[Tutor] Command line arguments passing
Vlad Popescu
dndfan at hotpop.com
Sun Dec 4 11:04:00 CET 2005
On Sat, 2005-12-03 at 17:23 -0800, Danny Yoo wrote:
>
> > > My question is: when invoking a program with, let's say, a filename
> > > containing spaces as a parameter:
> > >
> > > myprog -file "Long name"
> > >
> > > What does sys.argv hold in this case? I am specifically interested in
> > > whether argv[2]=="\"Long" or argv[2]=="Long name",
>
>
> Hi Vlad,
>
> What you're asking is a platform-specific thing. I believe it should do
> what you're expecting --- "Long name" should be a pulled together as a
> single argument in sys.argv.
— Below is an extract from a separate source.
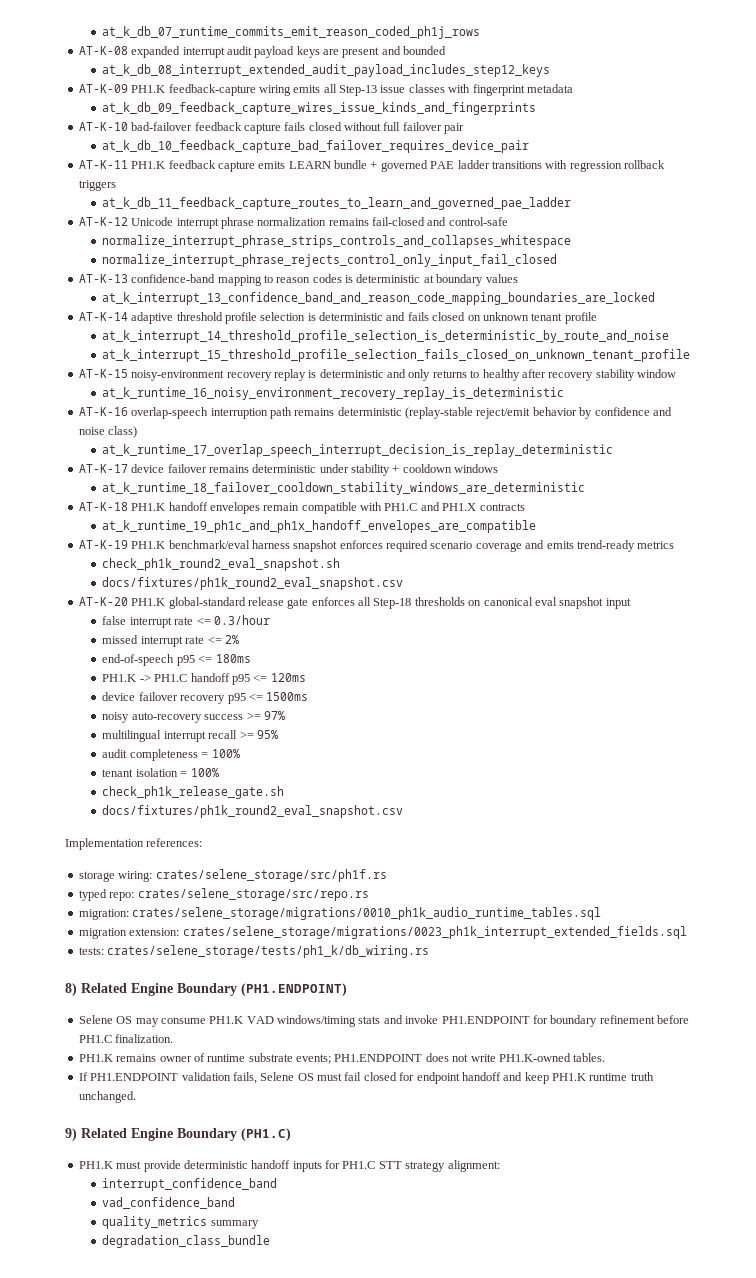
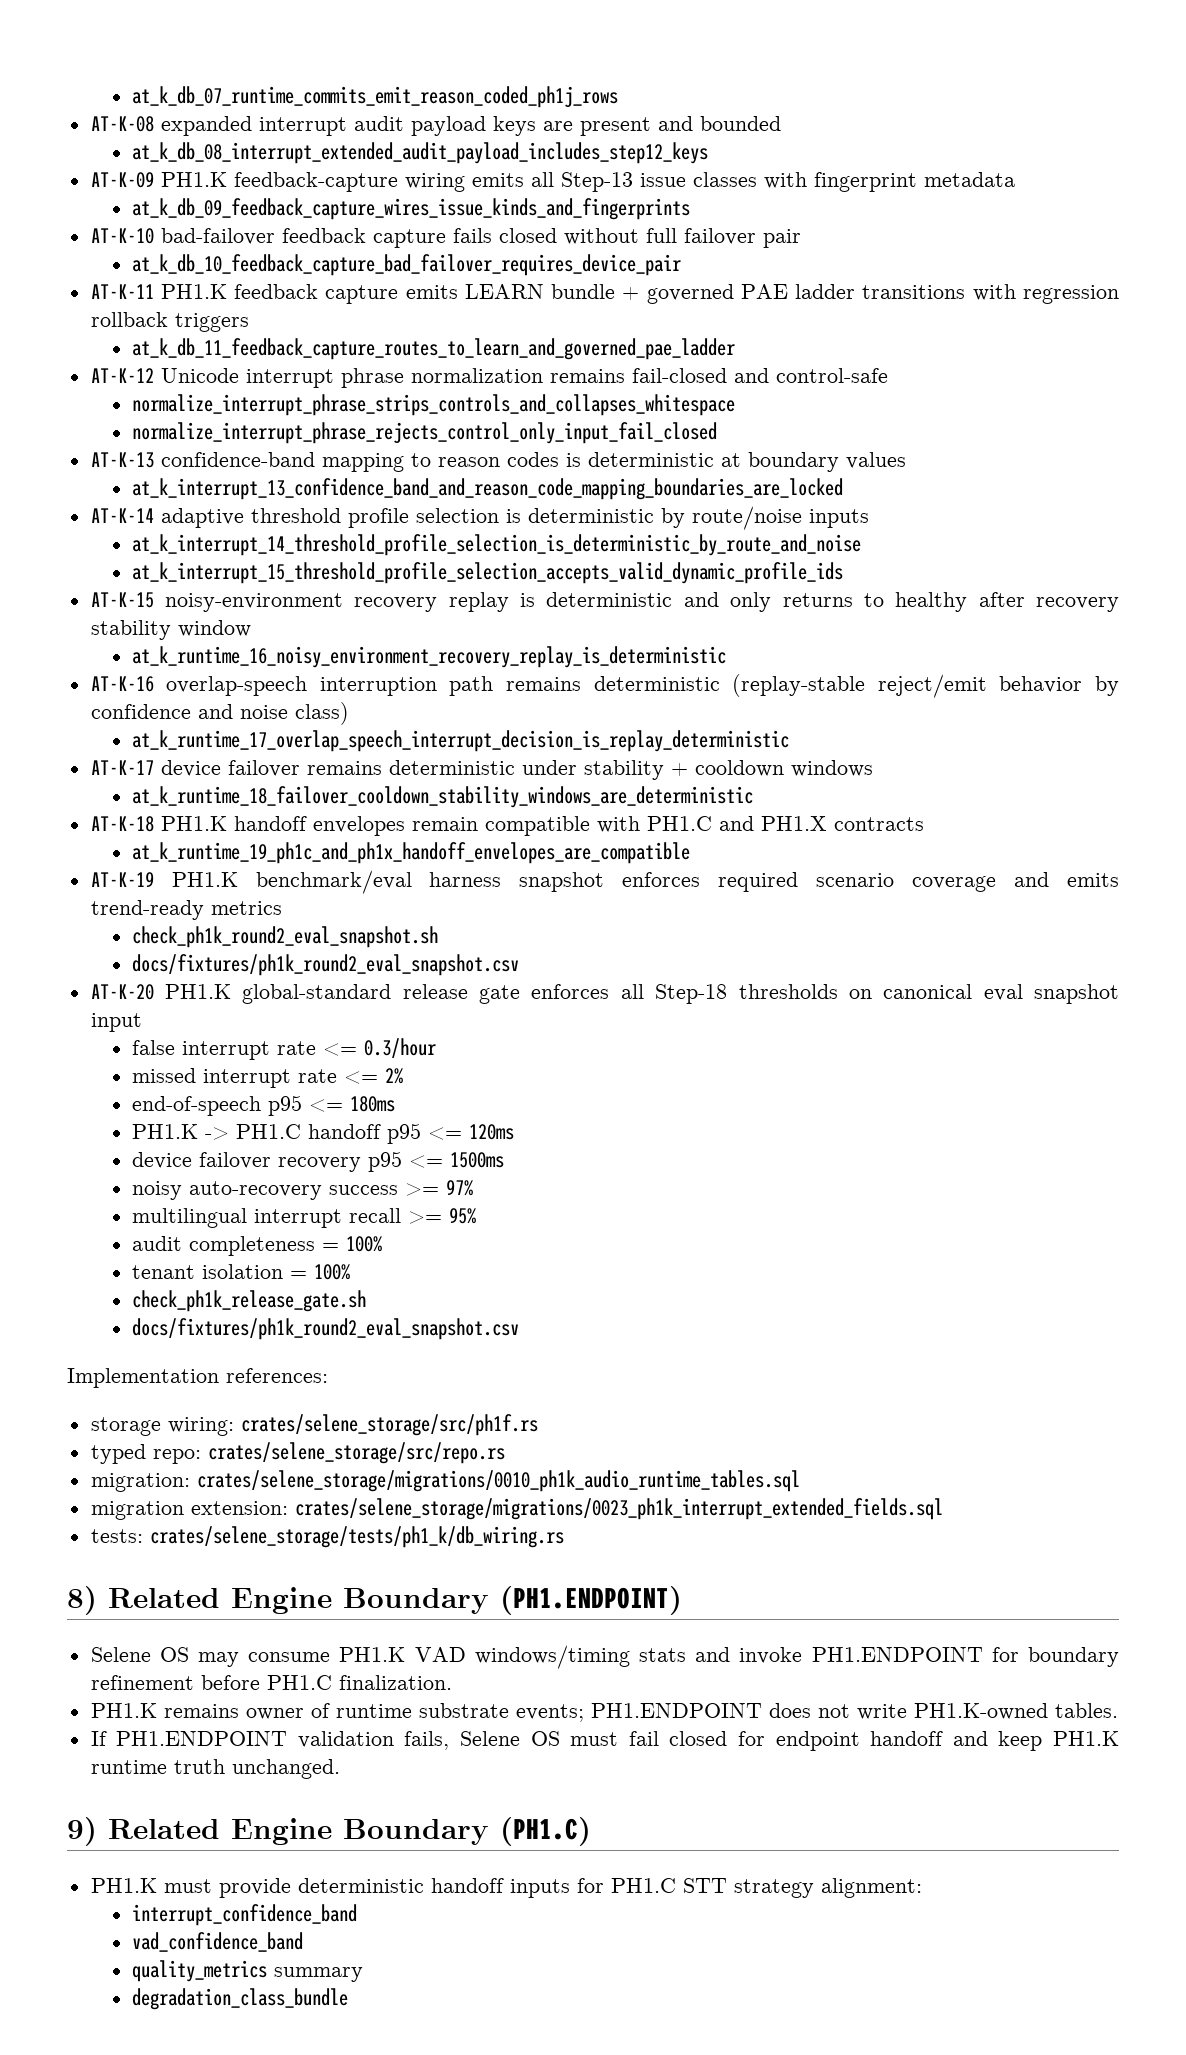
- AT-K-14 adaptive threshold profile selection is deterministic and fails closed on unknown tenant profile
+ AT-K-14 adaptive threshold profile selection is deterministic by route/noise inputs
- at_k_interrupt_15_threshold_profile_selection_fails_closed_on_unknown_tenant_profile
+ at_k_interrupt_15_threshold_profile_selection_accepts_valid_dynamic_profile_ids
But it's not Python that's pulling "Long
> name" together: it's your operating system's command line shell that's
> doing this.
>
> For example, on Windows, the following pages:
>
> http://www.microsoft.com/technet/community/columns/scripts/sg0704.mspx
> http://www.microsoft.com/technet/archive/winntas/deploy/shellscr.mspx
>
> talk about how Windows does command line argument parsing. (Search those
> pages for the word "quote", and you'll see a mention of this.) And the
> details on the role of quoting arguments is simliar for Unix shells like
> 'bash' or 'tcsh'. For example, for the bash shell:
>
> http://www.gnu.org/software/bash/manual/bashref.html#SEC8
>
>
> So all Python knows is that it's getting an array of strings: it doesn't
> even see the original line that the user typed at the command line prompt;
> it instead gets something that has already been partially digested by your
> command line shell.
>
>
> Hope this helps!
>
Thanks, that's what I was looking for -- a multiplatform reference,
since I can't test scripts on Windows just yet.